First-half 2019: Solid results and swift strategic plan execution

REVENUE UP 27.8% TO €1,926 MILLION (+4.8% LFL) EBITDA UP 30.1% TO €375 MILLION (+5.1% LFL) RECURRING FREE CASH FLOW OF €144 MILLION NET PROFIT, GROUP SHARE OF €141 MILLION

***

FULL-YEAR 2019 EBITDA TARGET BETWEEN €820 MILLION AND €850 MILLION

Sébastien Bazin, Chairman and Chief Executive Officer of Accor, said:

"Once again, Accor reported another semester of solid results, in line with its objectives set for the medium term. Transformed into an asset-light player, the Group is now capitalizing on its growth drivers — strong complementary brands that are leaders in the majority of their markets, a sustained development, leading positions in the most touristic markets and a unique ecosystem for the benefit of the Group's millions of customers and partner-owners. The execution of our plan and our business momentum remain on track to achieve another record year in 2019."

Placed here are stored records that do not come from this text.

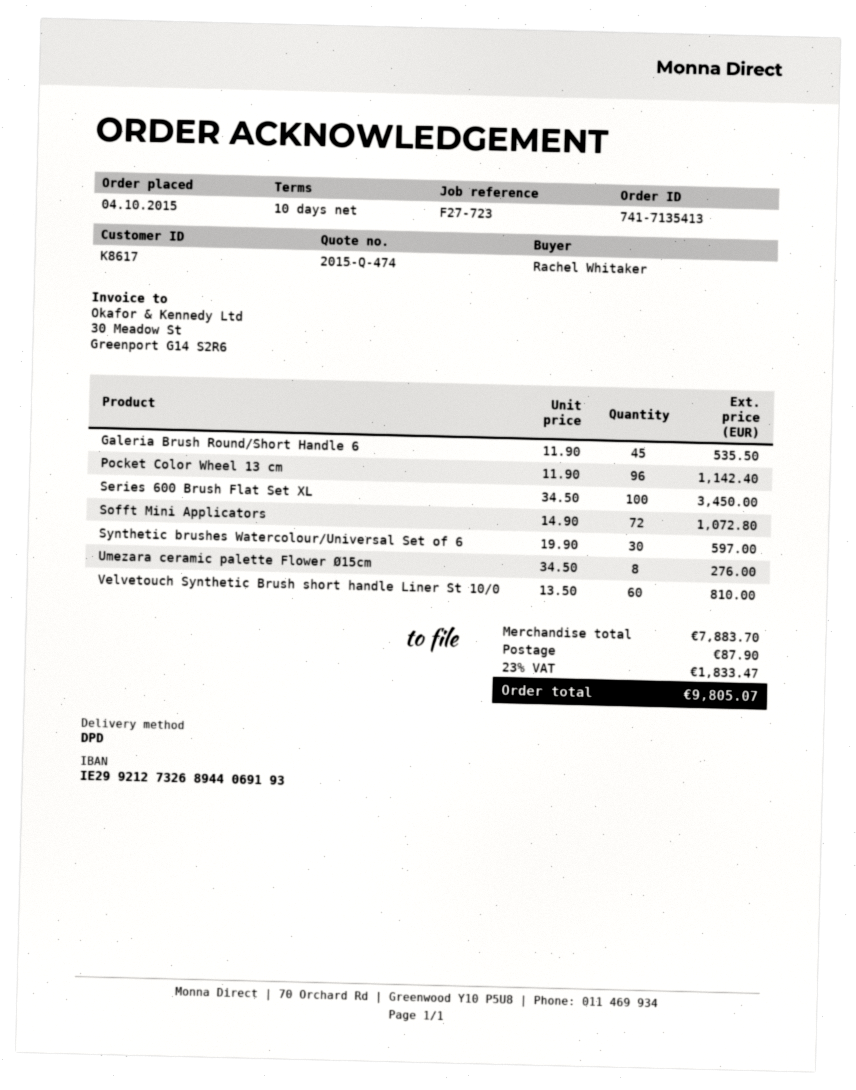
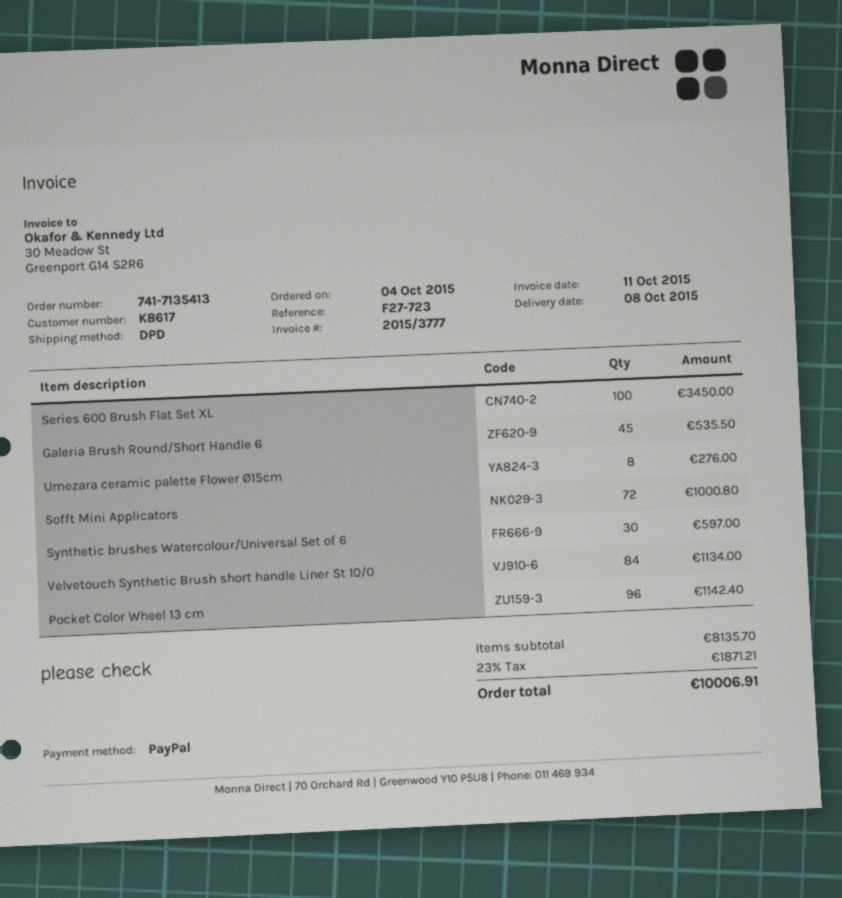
Sofft Mini Applicators: 72 for 1072.80 -> 72 for 1000.80
Velvetouch Synthetic Brush short handle Liner St 10/0: 60 for 810.00 -> 84 for 1134.00
subtotal: 7883.70 -> 8135.70
shipping: 87.90 -> none
tax: 23% = 1833.47 -> 23% = 1871.21
total: 9805.07 -> 10006.91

The first-half 2019 results confirm the Group's excellent performance in the execution of its objectives. After adding 18,589 rooms (149 hotels) on an organic basis during the period, Accor had a portfolio of 717,314 rooms (4,892 hotels) and a pipeline of 202,000 rooms (1,153 hotels) at June 30, 2019, of which 78% in emerging markets.

Strong growth in consolidated revenue

Consolidated revenue for the first half of 2019 amounted to €1,926 million, up 4.8% likefor-like (LFL) and up 27.8% as reported compared with first-half 2018.

In € millions H1 2018(1) H1 2019 Change
(as reported)
Change
(LFL)(2)
HotelServices 1,231 1,366 +10.9% +5.0%
Hotel Assets 225 519 +130.5% +7.1%
New Businesses 70 77 +10.3% +4.5%
Holding & Intercos (20) (36) N/A N/A
TOTAL 1,507 1,926 +27.8% +4.8%

(1) Proforma financial information.

(2) Like-for-like: at constant scope of consolidation and exchange rates.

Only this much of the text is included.